• [Problem]: Without copying any picture, return all lines below exactly.

(Revision tracking records)
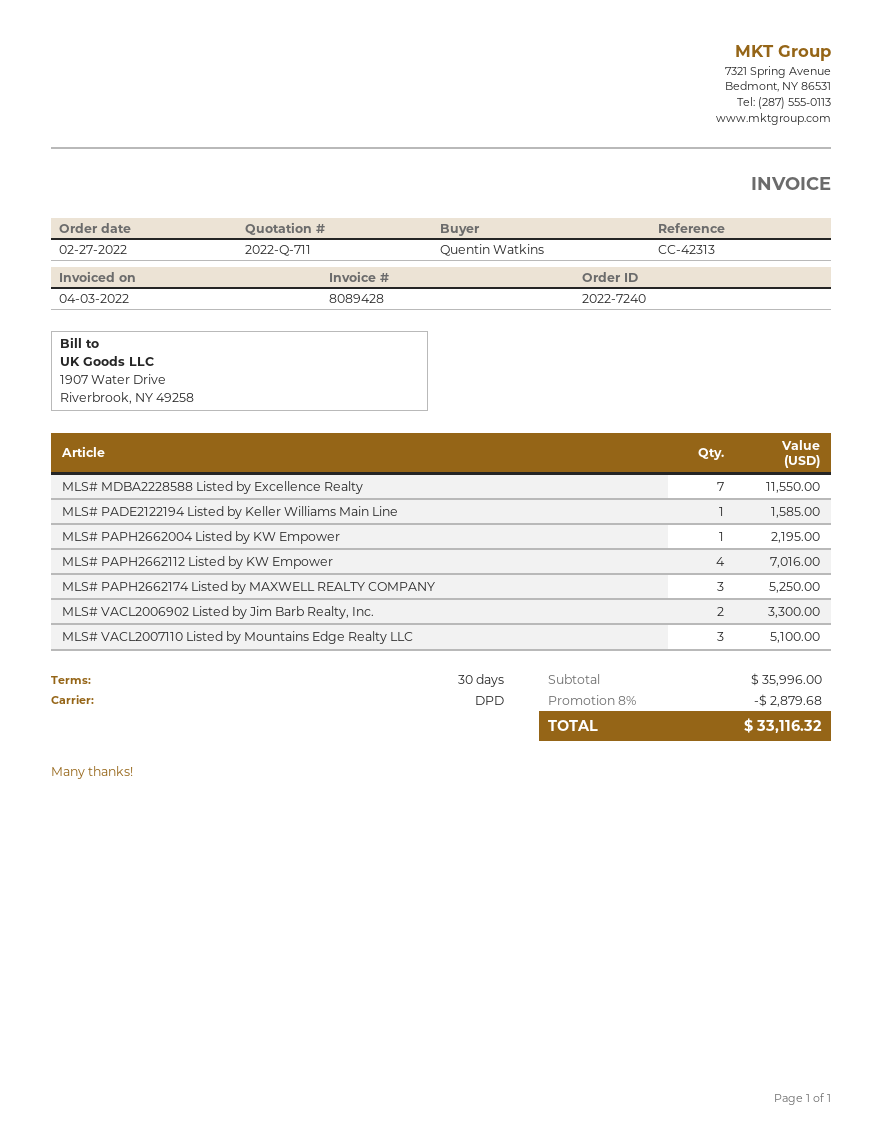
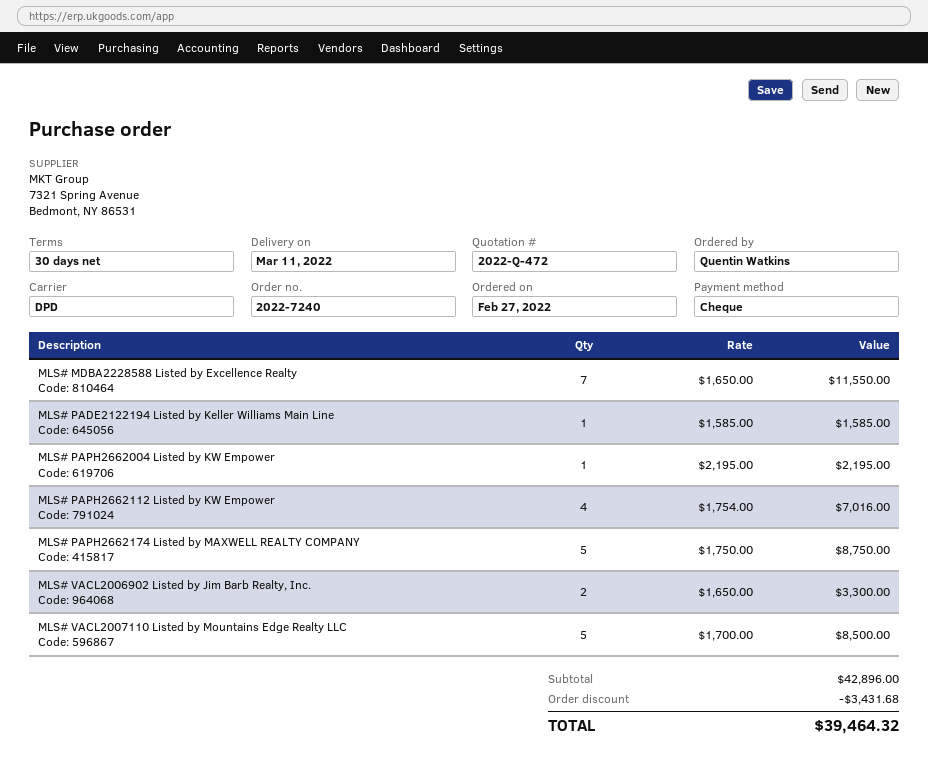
quote number: 2022-Q-711 -> 2022-Q-472
MLS# PAPH2662174 Listed by MAXWELL REALTY COMPANY: 3 for 5250.00 -> 5 for 8750.00
MLS# VACL2007110 Listed by Mountains Edge Realty LLC: 3 for 5100.00 -> 5 for 8500.00
subtotal: 35996.00 -> 42896.00
discount: 2879.68 -> 3431.68
total: 33116.32 -> 39464.32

• [Output]:
quote number: 2022-Q-711 -> 2022-Q-472
MLS# PAPH2662174 Listed by MAXWELL REALTY COMPANY: 3 for 5250.00 -> 5 for 8750.00
MLS# VACL2007110 Listed by Mountains Edge Realty LLC: 3 for 5100.00 -> 5 for 8500.00
subtotal: 35996.00 -> 42896.00
discount: 2879.68 -> 3431.68
total: 33116.32 -> 39464.32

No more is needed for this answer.